ASSIGNED TASK ▸ Only the lines below from the one containing "[596,305,837,319] For now" to the one containing "(953, 312) none" should be repeated, both included and unchanged.

----

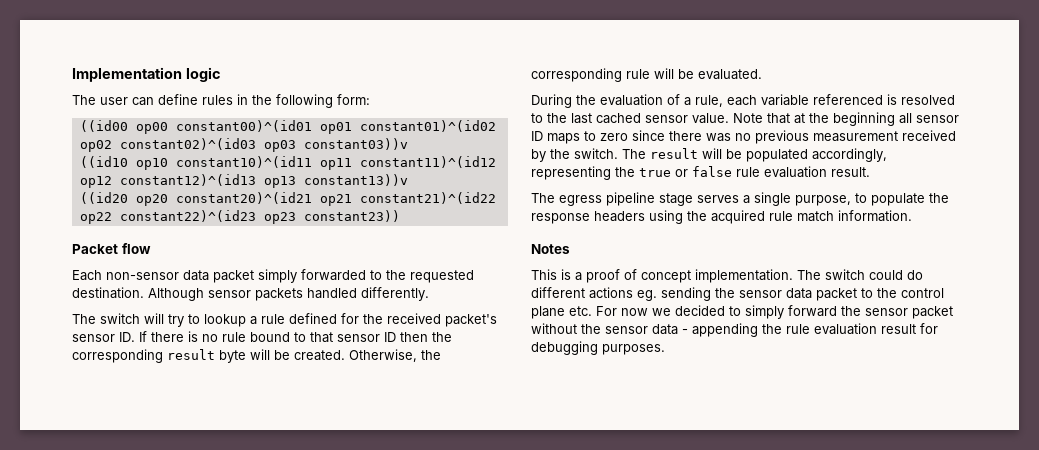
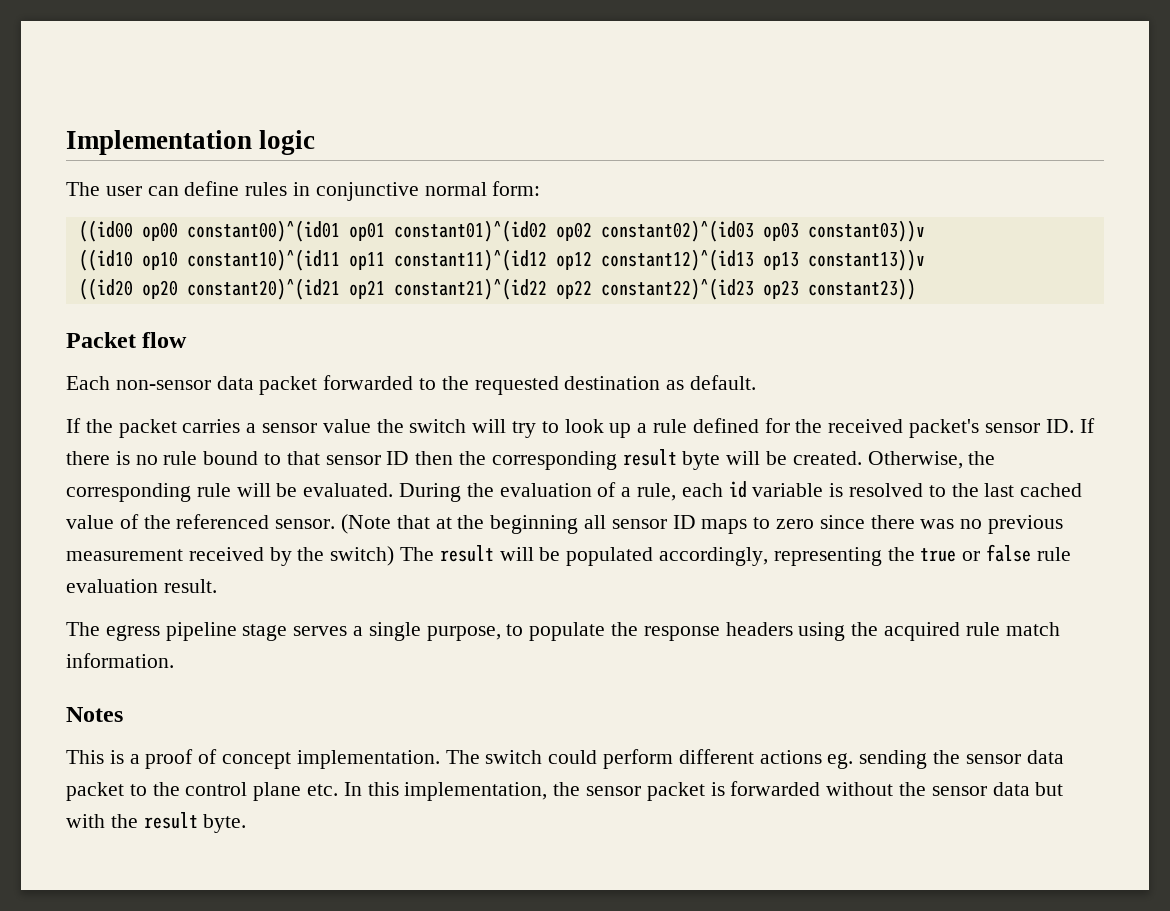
[252,94,333,108] the following -> [315,182,487,201] conjunctive normal
[258,269,297,283] simply -> (318, 385) none
[72,287,429,301] [72,314,96,324] destination. Although sensor packets handled differently. // The -> [564,375,757,390] [66,418,404,438] destination as default. // If the packet carries a sensor value the
[204,314,246,327] lookup -> [564,419,632,438] look up
(762, 74) // -> (394, 490) none
[761,94,883,106] variable referenced -> [728,481,824,498] id variable
[645,113,763,124] sensor value. Note -> [66,514,392,534] value of the referenced sensor. (Note
[574,148,618,159] switch. -> [330,546,395,566] switch)
[907,270,923,280] do -> [603,749,674,769] perform
[596,305,837,319] For now we decided to simply forward -> [343,782,548,801] In this implementation,
(953, 312) none -> [710,781,821,796] is forwarded
[682,323,938,337] [531,341,665,355] - appending the rule evaluation result for debugging purposes. -> [1035,782,1064,796] [66,812,247,833] but with the result byte.

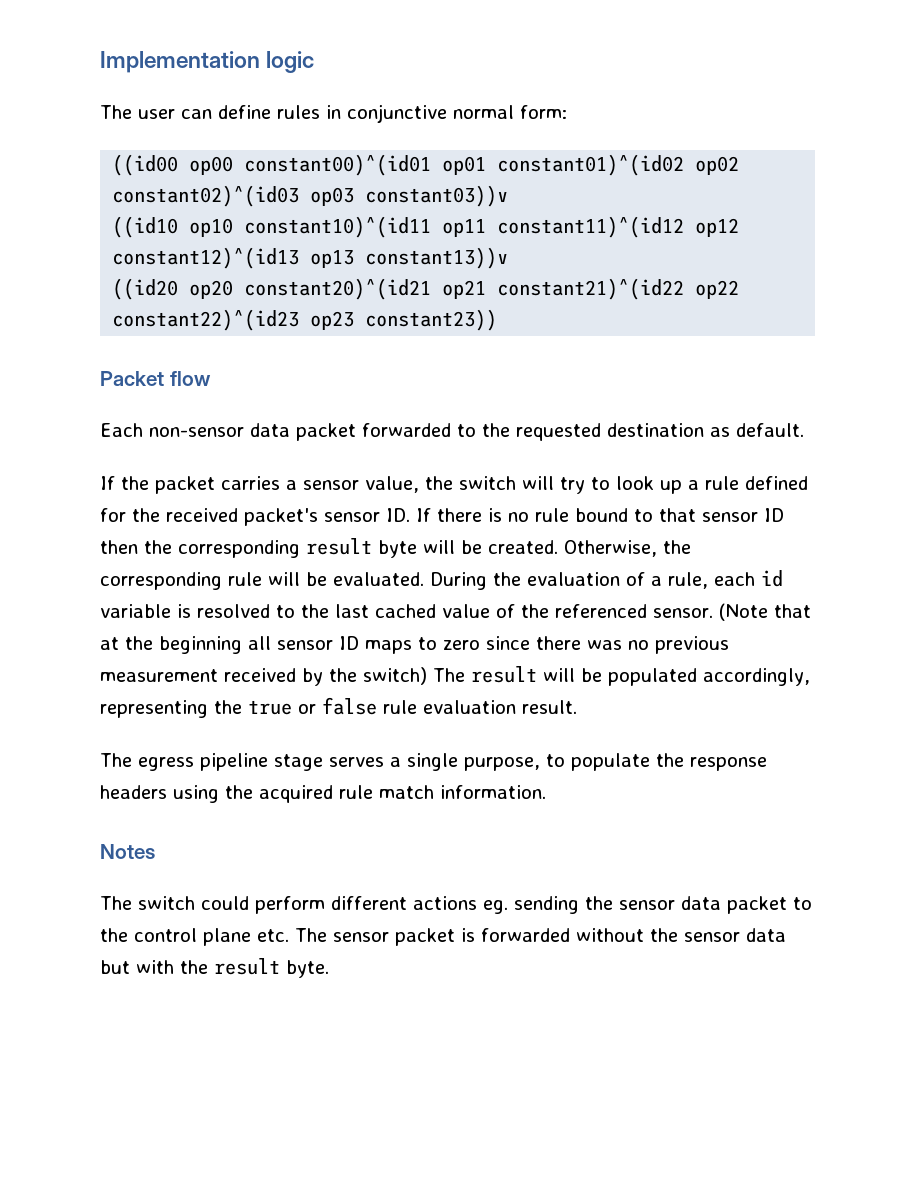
[322,419,371,433] value -> [365,476,419,493] value,
[66,749,440,769] This is a proof of concept implementation. -> (155, 851) none
[343,782,581,801] In this implementation, the -> [295,928,327,942] The

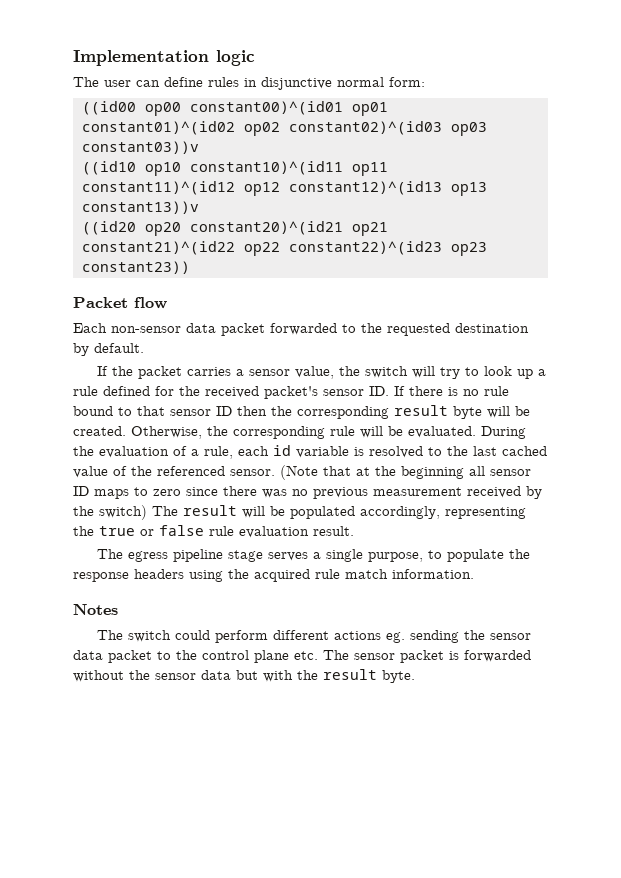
[347,104,447,123] conjunctive -> [261,77,332,90] disjunctive
[710,427,730,437] as -> [73,343,89,356] by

----

ANSWER TO THIS TASK ▸
[596,305,837,319] For now we decided to simply forward -> [343,782,548,801] In this implementation,
(953, 312) none -> [710,781,821,796] is forwarded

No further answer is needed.